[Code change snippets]

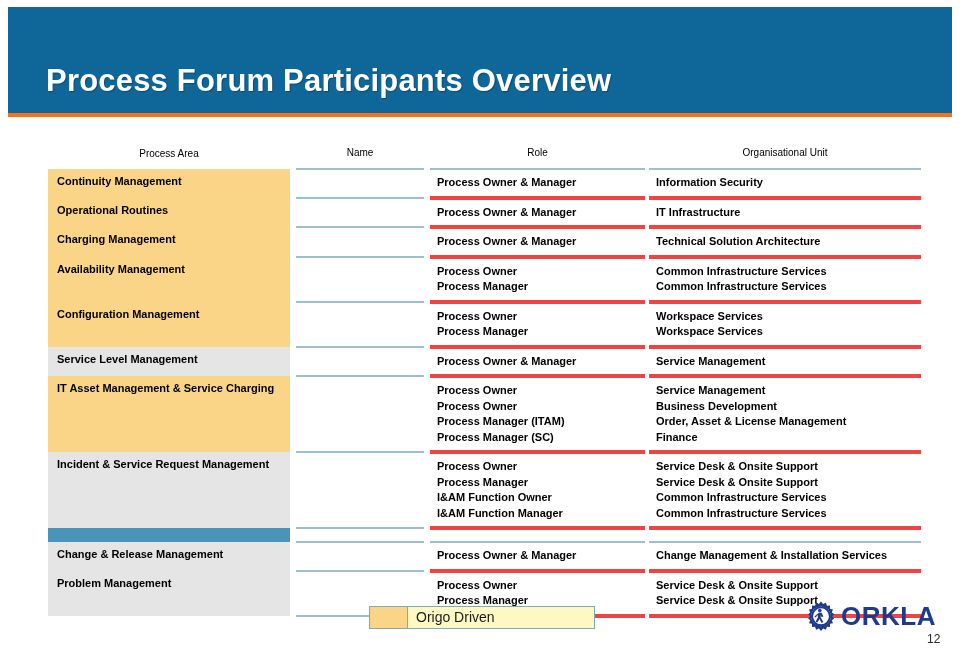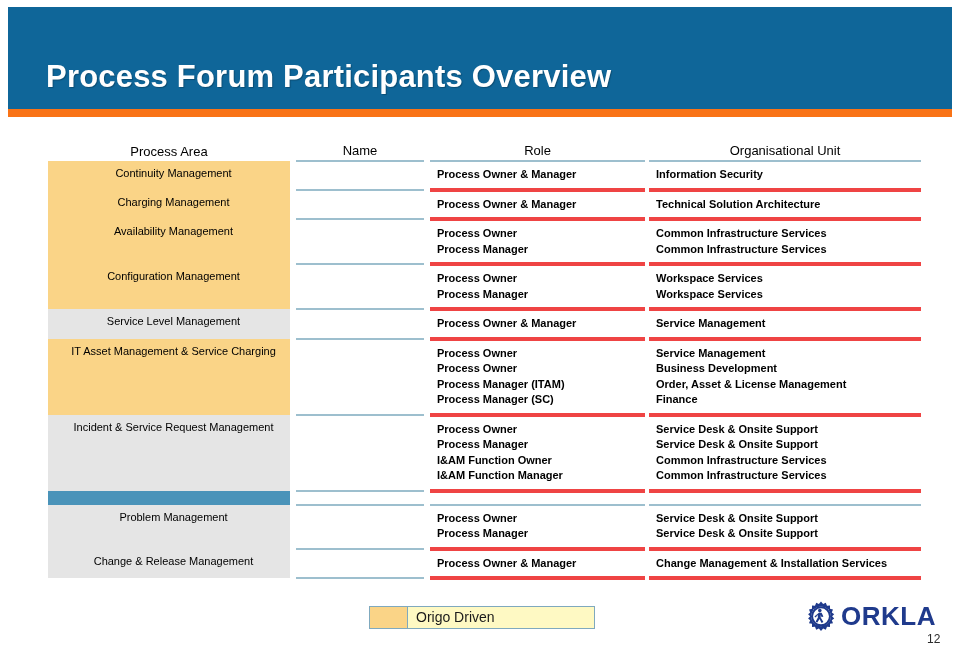"Process Forum Participants Overview" #title-banner { border-bottom: 8px solid #f97316 -> 4px solid #f97316 }
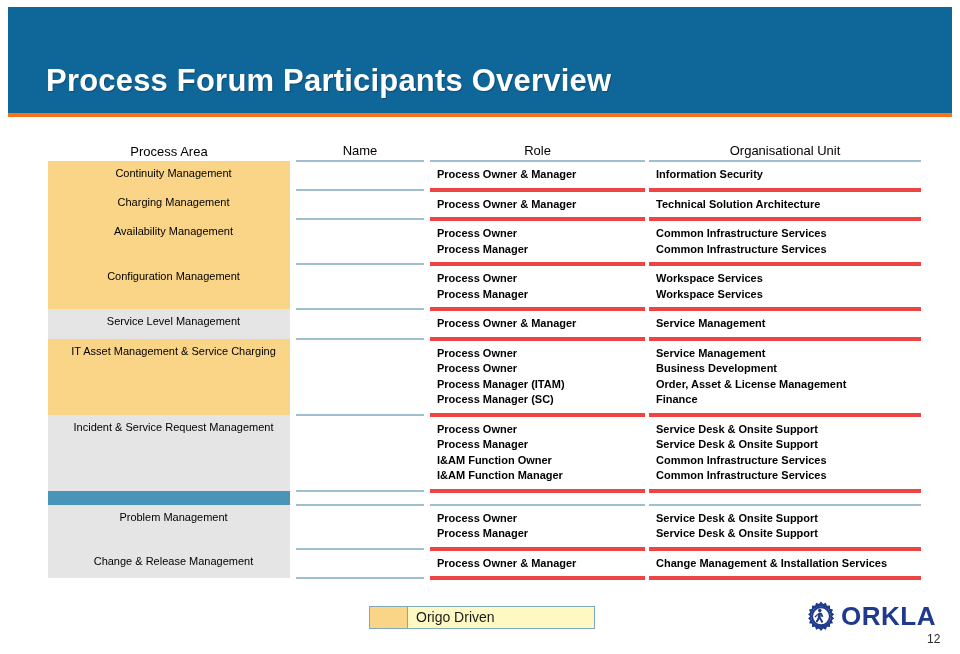"Process Area" th.hdr { font-size: 13px -> 10px; padding: 0 0 2px 0 -> 0 0 10px 0 }
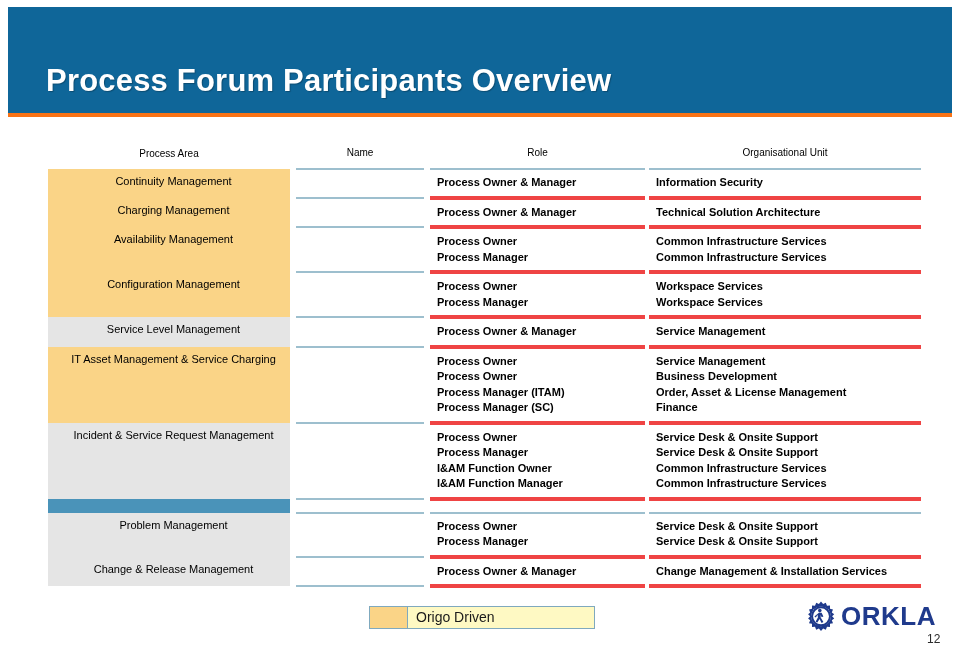"Continuity Management" td.area { font-weight: normal -> bold; text-align: center -> none }
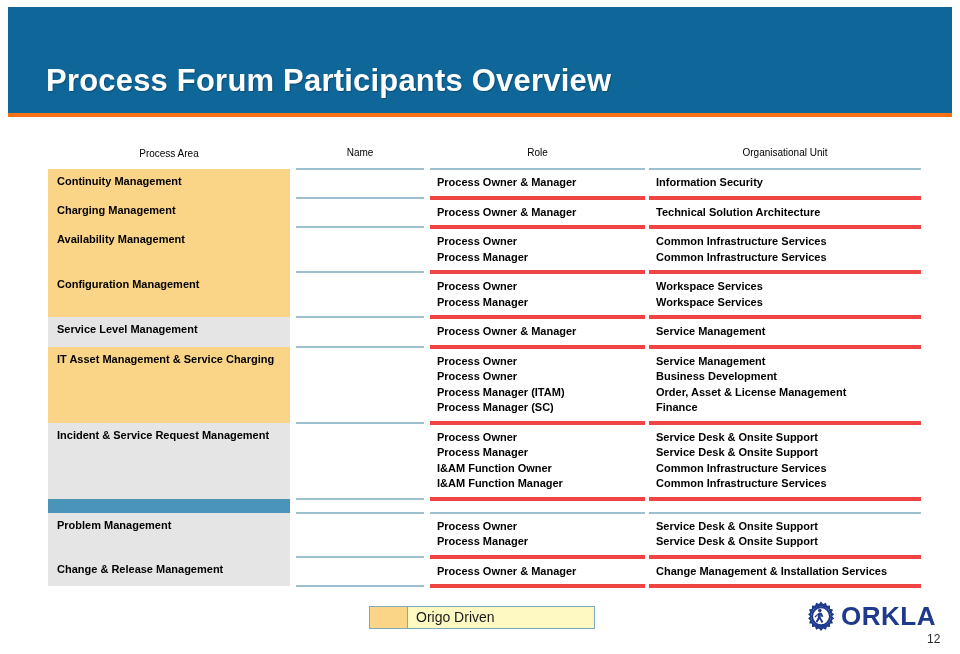"Operational Routines" tr { html: none -> <tr> <td>Operational Routines</td> <td></td> <td>&nbsp;</td> <td></td> <td> <span>Process Owner &amp; Manager</span> </td> <td></td> <td> <span>IT Infrastructure</span> </td> </tr> }
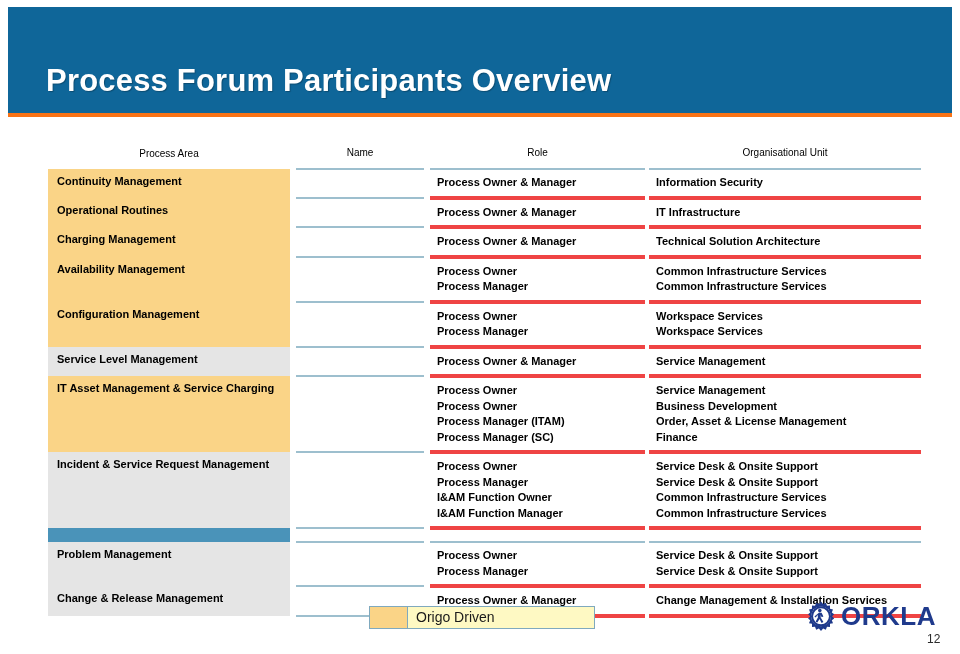"Problem Management" tr { order: before "Change & Release Management" -> after "Change & Release Management" }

→ Exercise prompt
The records above need to be copied exactly, with the pictures left out.

→ Written answer
"Process Forum Participants Overview" #title-banner { border-bottom: 8px solid #f97316 -> 4px solid #f97316 }
"Process Area" th.hdr { font-size: 13px -> 10px; padding: 0 0 2px 0 -> 0 0 10px 0 }
"Continuity Management" td.area { font-weight: normal -> bold; text-align: center -> none }
"Operational Routines" tr { html: none -> <tr> <td>Operational Routines</td> <td></td> <td>&nbsp;</td> <td></td> <td> <span>Process Owner &amp; Manager</span> </td> <td></td> <td> <span>IT Infrastructure</span> </td> </tr> }
"Problem Management" tr { order: before "Change & Release Management" -> after "Change & Release Management" }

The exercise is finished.